• Your instructions: Could you set down exactly the lines of the data below, starting at the one that holds "delivery date: 2019-02-07 -> 2019-03-10" and ending at the one that holds "total: 1997.64 -> 1883.03", both included, and only those?

• Information given:
----------

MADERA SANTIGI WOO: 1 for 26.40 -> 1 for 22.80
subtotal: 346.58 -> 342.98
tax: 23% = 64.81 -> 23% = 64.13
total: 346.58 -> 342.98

----------

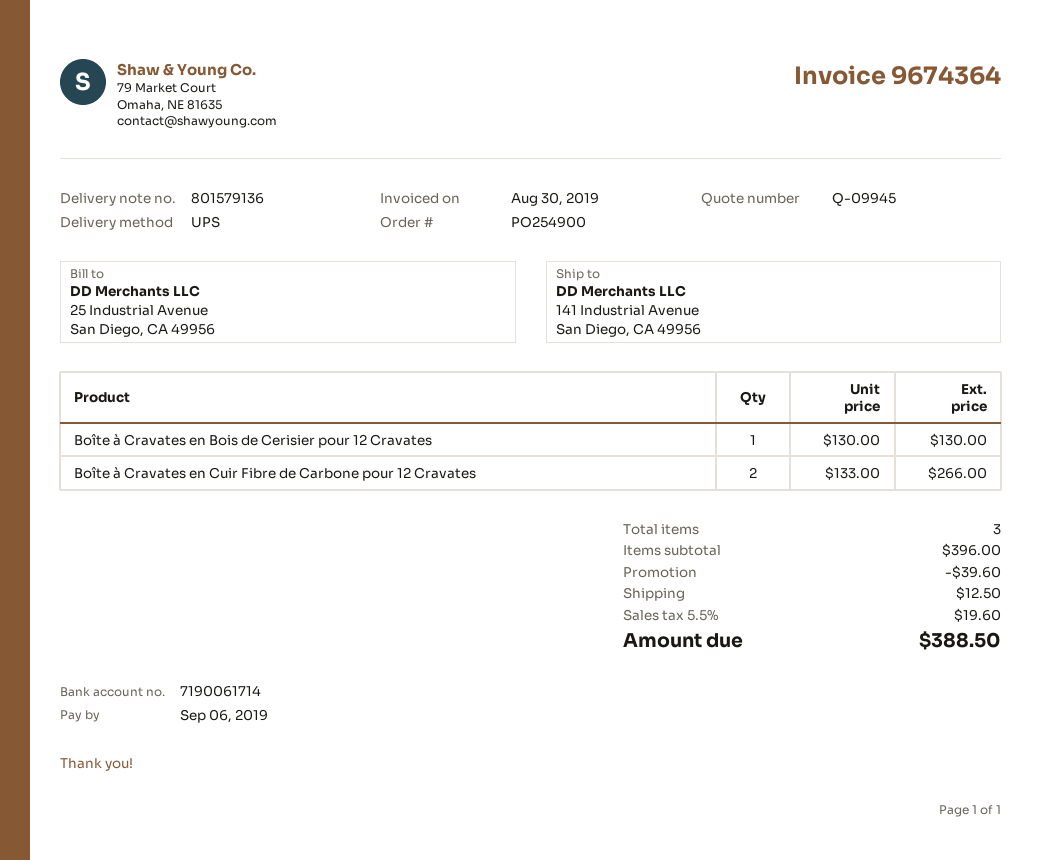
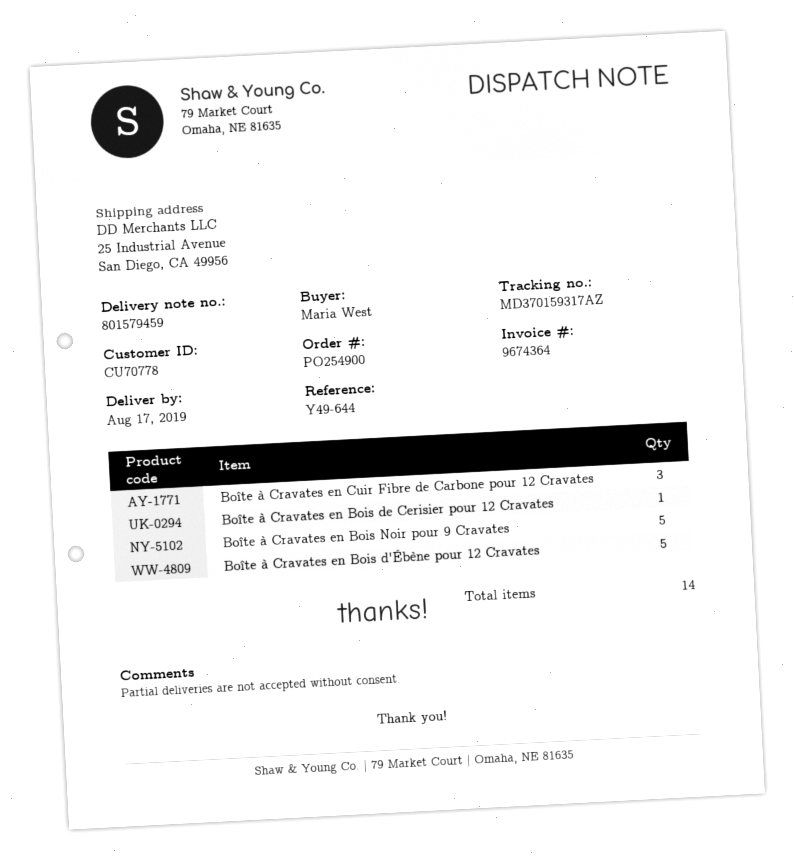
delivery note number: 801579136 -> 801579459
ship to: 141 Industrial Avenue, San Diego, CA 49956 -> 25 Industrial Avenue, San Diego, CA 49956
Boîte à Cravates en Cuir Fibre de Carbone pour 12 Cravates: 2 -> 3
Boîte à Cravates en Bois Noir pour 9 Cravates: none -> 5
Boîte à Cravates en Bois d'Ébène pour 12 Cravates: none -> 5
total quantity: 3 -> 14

----------

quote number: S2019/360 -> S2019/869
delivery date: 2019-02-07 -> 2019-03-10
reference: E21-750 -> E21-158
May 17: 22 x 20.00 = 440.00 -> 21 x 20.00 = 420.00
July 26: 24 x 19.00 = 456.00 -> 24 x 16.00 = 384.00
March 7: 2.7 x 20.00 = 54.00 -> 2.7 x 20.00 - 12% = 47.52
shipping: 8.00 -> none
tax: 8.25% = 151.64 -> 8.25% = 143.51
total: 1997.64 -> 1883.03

----------

• Answer section:
delivery date: 2019-02-07 -> 2019-03-10
reference: E21-750 -> E21-158
May 17: 22 x 20.00 = 440.00 -> 21 x 20.00 = 420.00
July 26: 24 x 19.00 = 456.00 -> 24 x 16.00 = 384.00
March 7: 2.7 x 20.00 = 54.00 -> 2.7 x 20.00 - 12% = 47.52
shipping: 8.00 -> none
tax: 8.25% = 151.64 -> 8.25% = 143.51
total: 1997.64 -> 1883.03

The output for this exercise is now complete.